Understanding Datadog Serverless: Solution Overview

  • Topics

What Is Datadog Serverless Monitoring? 

Datadog is a tool for monitoring and analyzing the performance of IT systems, including databases, servers, and software tools. DevOps and IT teams can use it to identify which metrics to monitor and to track events in cloud-based services and infrastructure. 

Datadog offers serverless monitoring, providing end-to-end observability into the health of serverless applications and minimizing metrics such as mean time to detect (MTTD) and mean time to respond (MTTR). Serverless computing allows organizations to maintain agile IT and development workflows while focusing their efforts on creating applications that generate revenue. 

It also helps reduce the operational overhead while providing critical visibility through metrics, logs, and traces of all invocations of the serverless apps. Thus, teams can create and deploy code confidently.

This is part of a series of articles about serverless debugging.

Datadog Serverless Monitoring Services 

Here is an overview of Datadog serveless monitoring for various AWS services.

AWS Lambda

With the serverless view, you can collect high-level metrics from multiple AWS resources and correlate them with Lambda functions to quickly identify issues. This view groups serverless resources based on the service they belong to, creating a visualization of how each application component performs. It displays the functions associated with each service alongside the resources that are invoking them (e.g., Amazon S3, API Gateway, SQS, SNS, DynamoDB, Kinesis).

Image Source: Datadog

Datadog will automatically collect the requests and responses of each function when it is invoked – this information helps in troubleshooting. For instance, you might receive a notification that a given Lambda function is failing – to identify misconfiguration issues that caused the failure, you could analyze the function’s request payloads to look for typos and omissions in parameters or resource addresses. 

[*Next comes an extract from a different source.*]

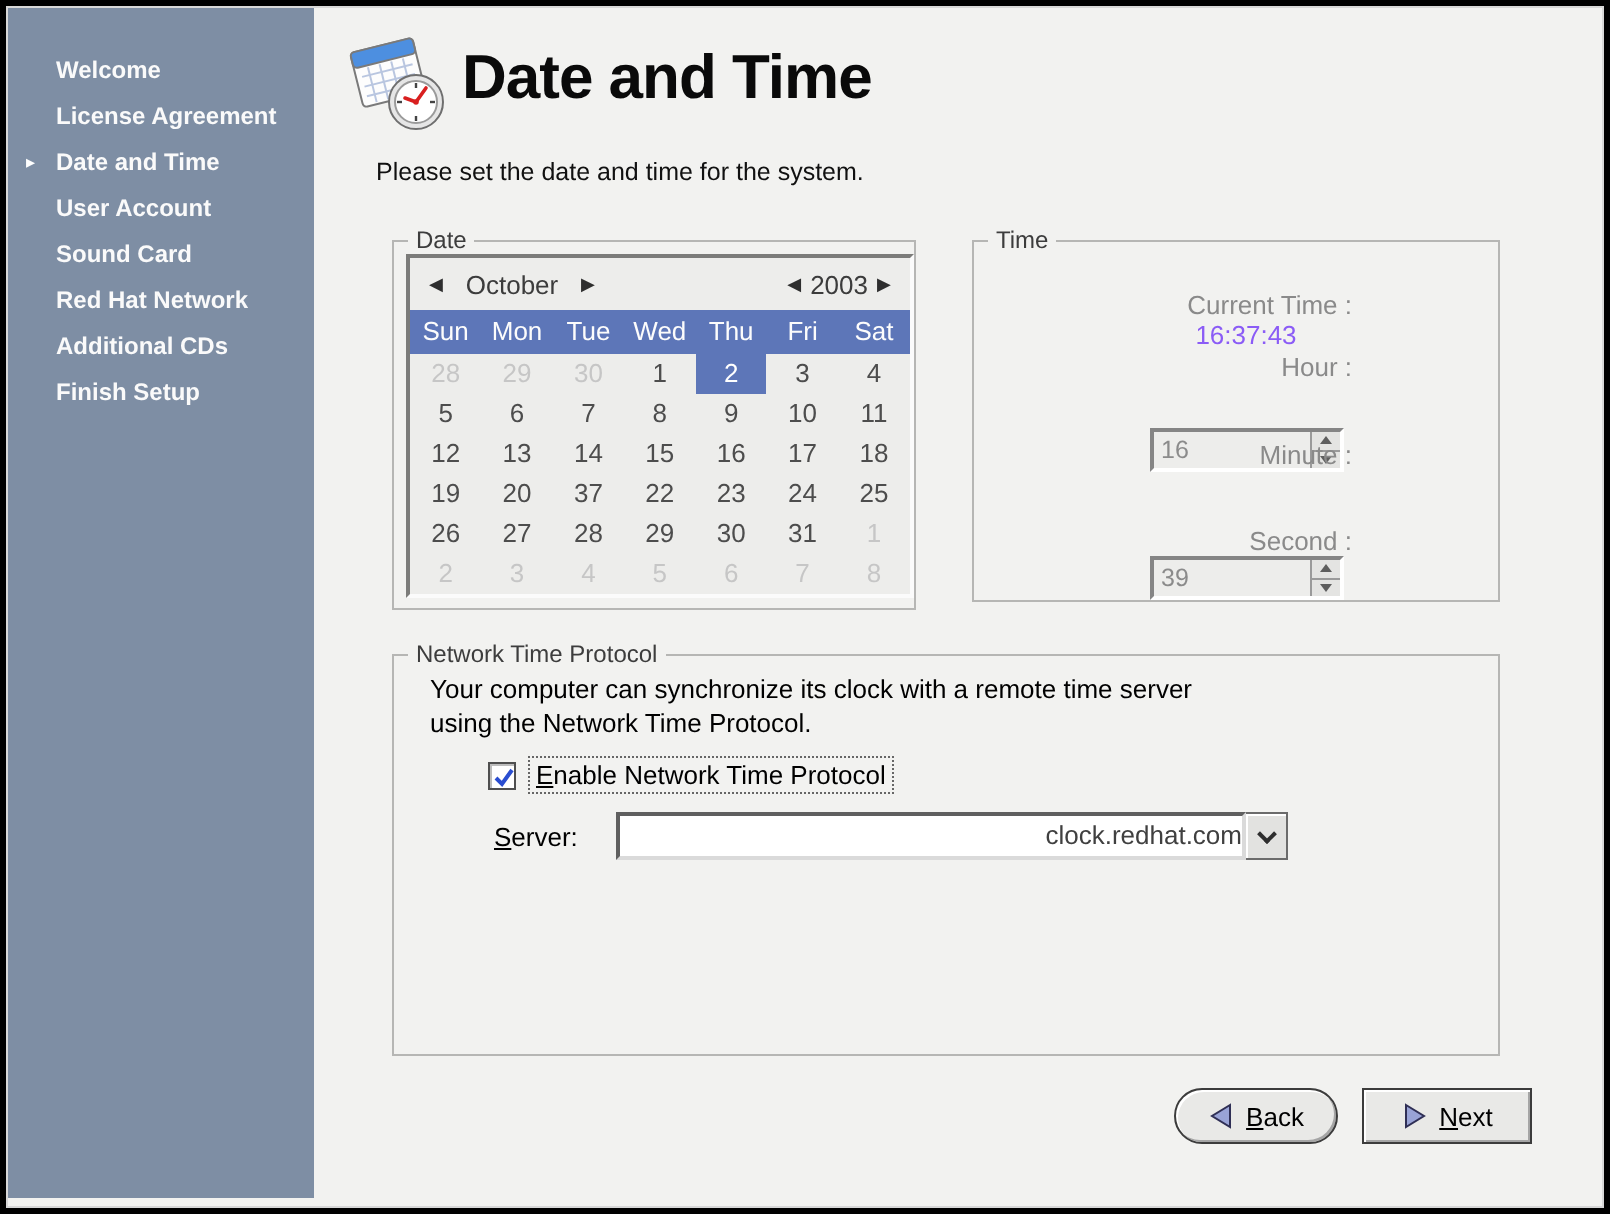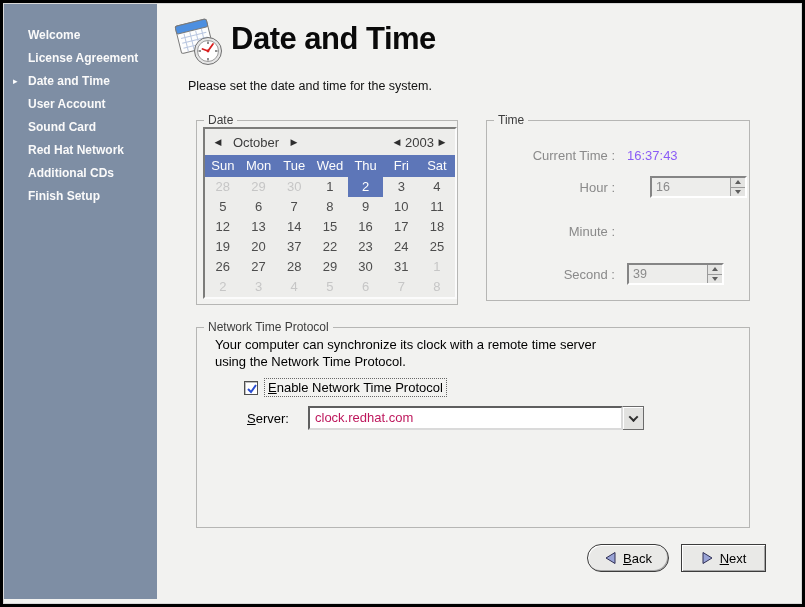"Current Time :" .t-row { flex-direction: none -> column }
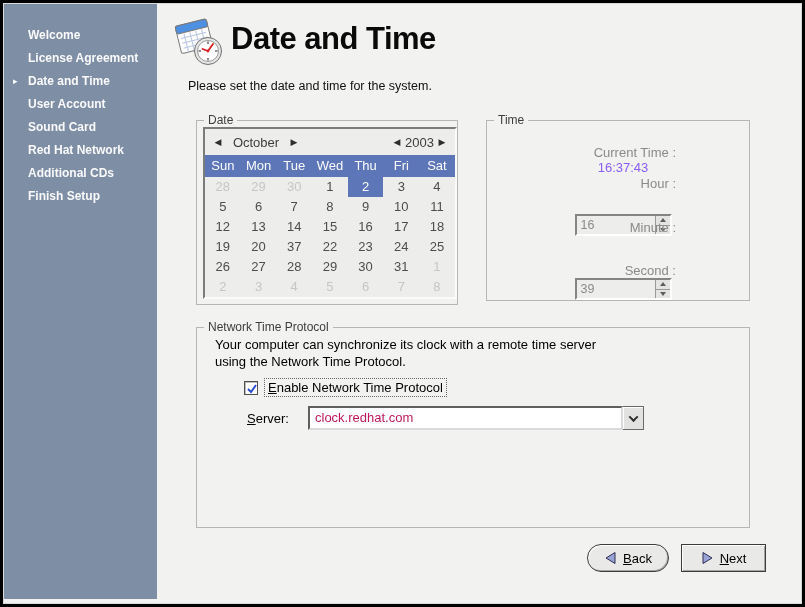"clock.redhat.com" .combo-entry { color: #be185d -> #404040; padding-left: 5px -> 16px; text-align: none -> right }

Once you identify the misconfigurations in the failed requests, it is easier to reproduce the performance issues in the dev environment, run tests, and confirm that the fixes were successful.

Azure App Service

App Services is a collection of serverless application resources that let you build and host web applications, functions, RESTful APIs, and mobile backends, without having to manage infrastructure. It supports workloads of any size, with high-availability and automatic scaling options. 

Datadog offers monitoring for all types of resources in App Services, including metrics from Azure Monitor. You can identify problems quickly using the App Service View, which maps the relationships between resources and provides cost and performance insights. Alternatively, you can use the API to submit custom metrics. 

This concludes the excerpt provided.